#### Problem requirements:
Copy out the entries word for word, leaving images aside.

Extracted material: Begin

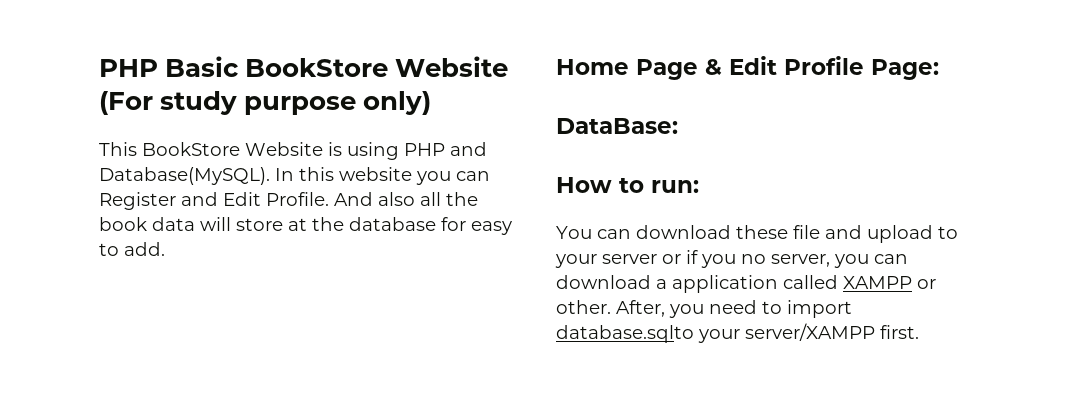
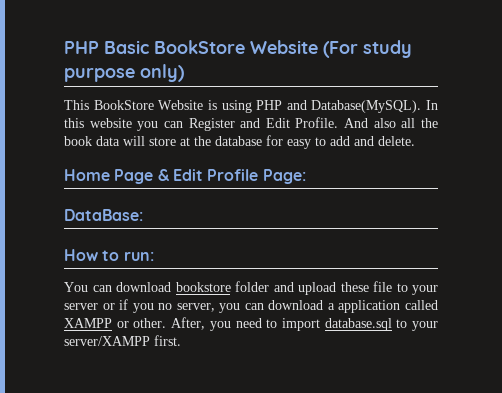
[124,242,165,256] add. -> [330,136,415,146] add and delete.
[736,225,933,243] these file and upload -> [175,281,392,295] bookstore folder and upload these file
[556,325,694,343] database.sqlto -> [324,318,408,331] database.sql to

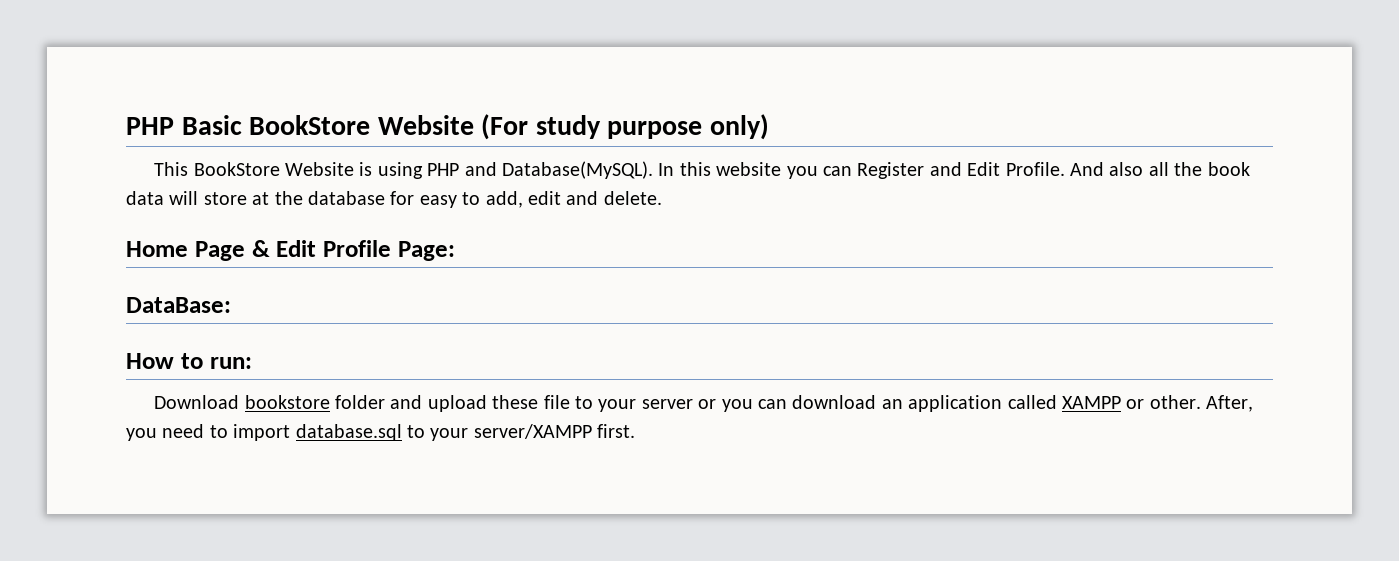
[330,136,350,146] add -> [485,191,561,208] add, edit
[64,282,171,292] You can download -> [154,395,240,409] Download
[119,299,215,313] if you no server, -> (717, 404) none
[327,303,335,310] a -> [881,399,903,409] an

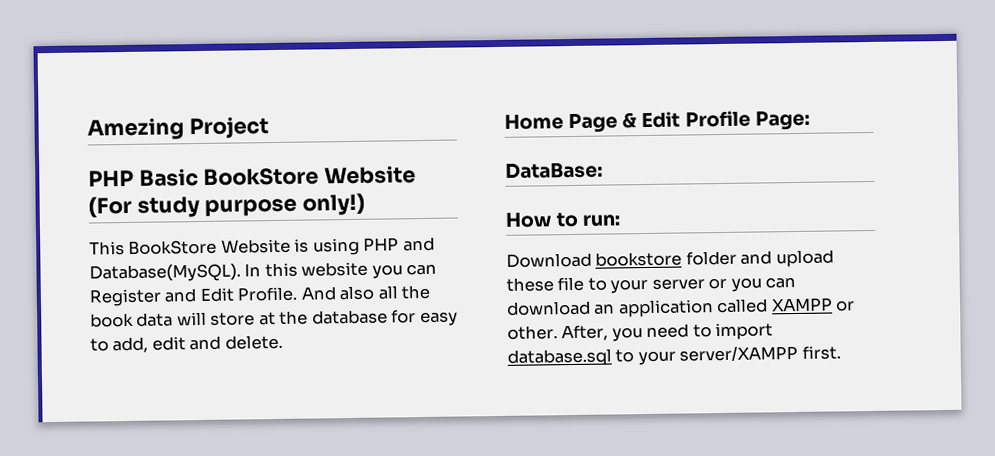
(126, 126) none -> [87,116,269,141] Amezing Project //
[709,114,769,140] only) -> [302,192,366,216] only!)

Extracted material: End

#### Written response:
[124,242,165,256] add. -> [330,136,415,146] add and delete.
[736,225,933,243] these file and upload -> [175,281,392,295] bookstore folder and upload these file
[556,325,694,343] database.sqlto -> [324,318,408,331] database.sql to

[330,136,350,146] add -> [485,191,561,208] add, edit
[64,282,171,292] You can download -> [154,395,240,409] Download
[119,299,215,313] if you no server, -> (717, 404) none
[327,303,335,310] a -> [881,399,903,409] an

(126, 126) none -> [87,116,269,141] Amezing Project //
[709,114,769,140] only) -> [302,192,366,216] only!)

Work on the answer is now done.